§ **TASK DETAILS**: The required output is the line containing "subtotal: 453.00 -> 513.00" and every line after it, transcribed exactly through the end of the data below.

§ **STORED DATA**:
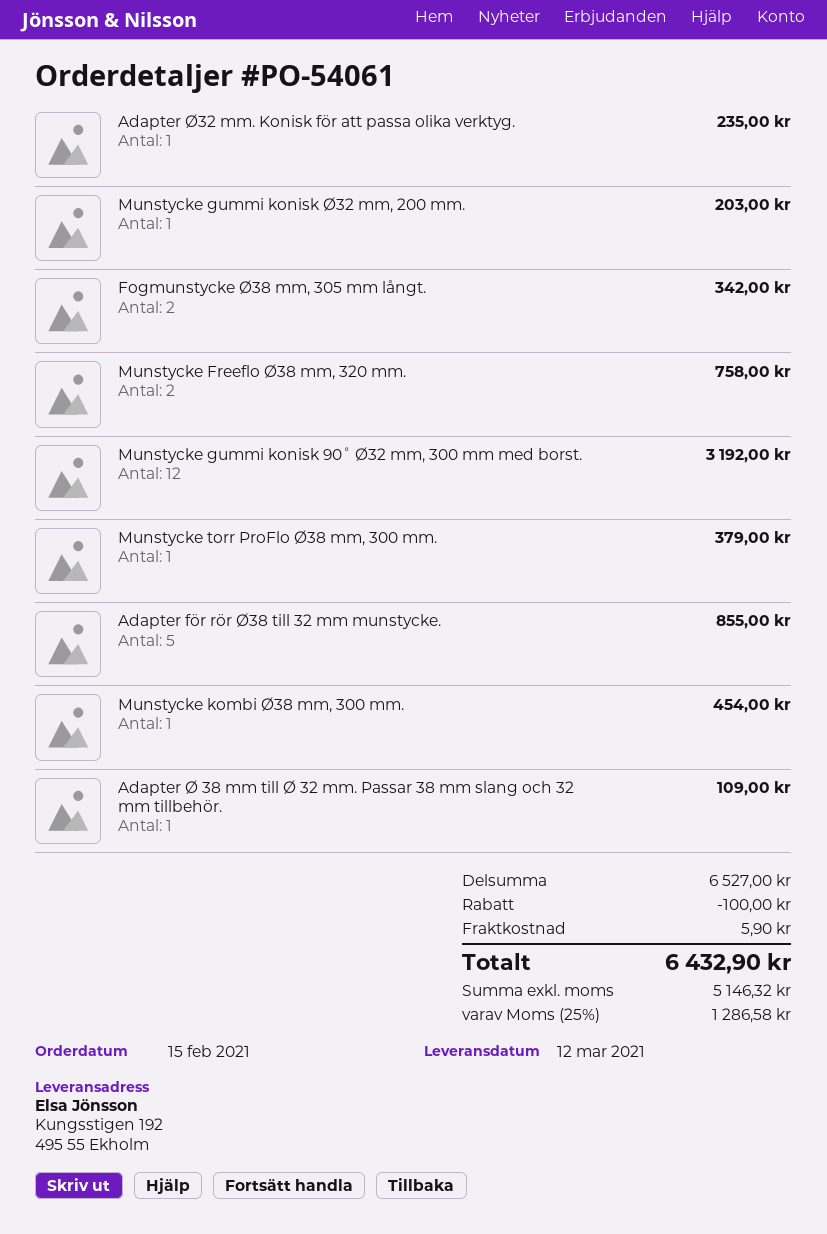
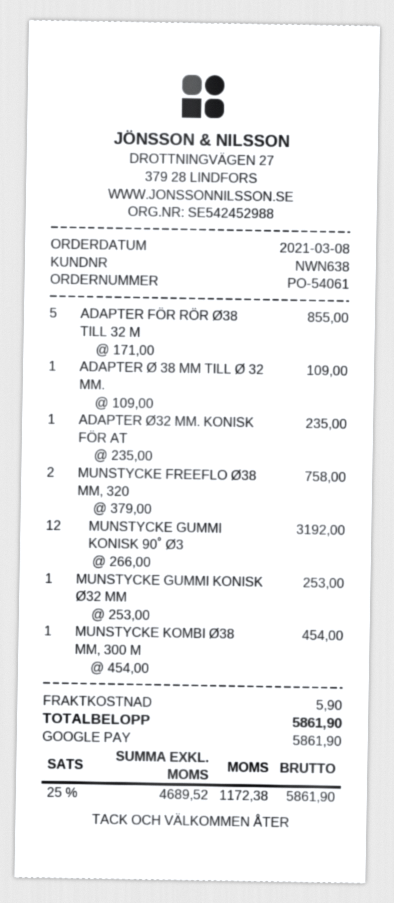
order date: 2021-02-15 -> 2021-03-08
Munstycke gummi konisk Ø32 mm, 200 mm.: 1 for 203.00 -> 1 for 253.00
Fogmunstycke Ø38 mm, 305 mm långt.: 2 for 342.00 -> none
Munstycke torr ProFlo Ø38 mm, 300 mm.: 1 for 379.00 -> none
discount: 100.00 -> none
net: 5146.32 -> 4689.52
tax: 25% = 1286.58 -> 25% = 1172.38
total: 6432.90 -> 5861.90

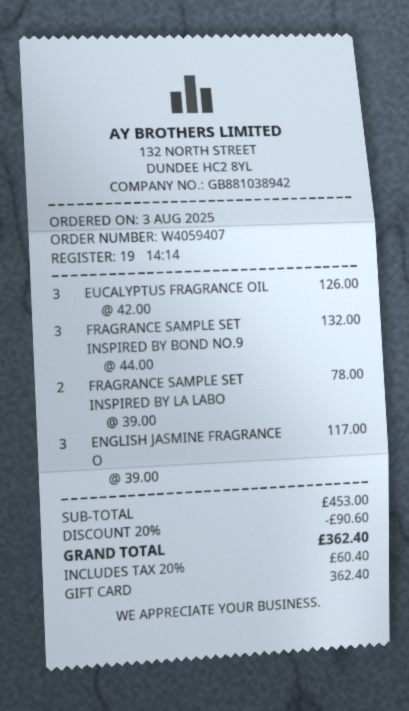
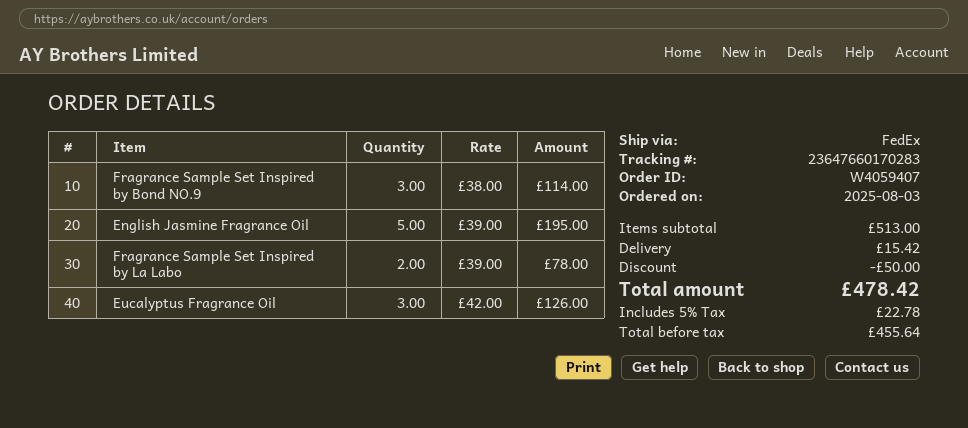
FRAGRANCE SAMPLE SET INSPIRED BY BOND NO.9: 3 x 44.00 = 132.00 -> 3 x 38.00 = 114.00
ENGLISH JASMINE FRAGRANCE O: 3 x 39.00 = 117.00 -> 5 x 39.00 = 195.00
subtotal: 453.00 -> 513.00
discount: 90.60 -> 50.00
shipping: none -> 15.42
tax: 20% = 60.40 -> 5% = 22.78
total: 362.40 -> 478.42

§ **SOLUTION TO THIS PROBLEM**:
subtotal: 453.00 -> 513.00
discount: 90.60 -> 50.00
shipping: none -> 15.42
tax: 20% = 60.40 -> 5% = 22.78
total: 362.40 -> 478.42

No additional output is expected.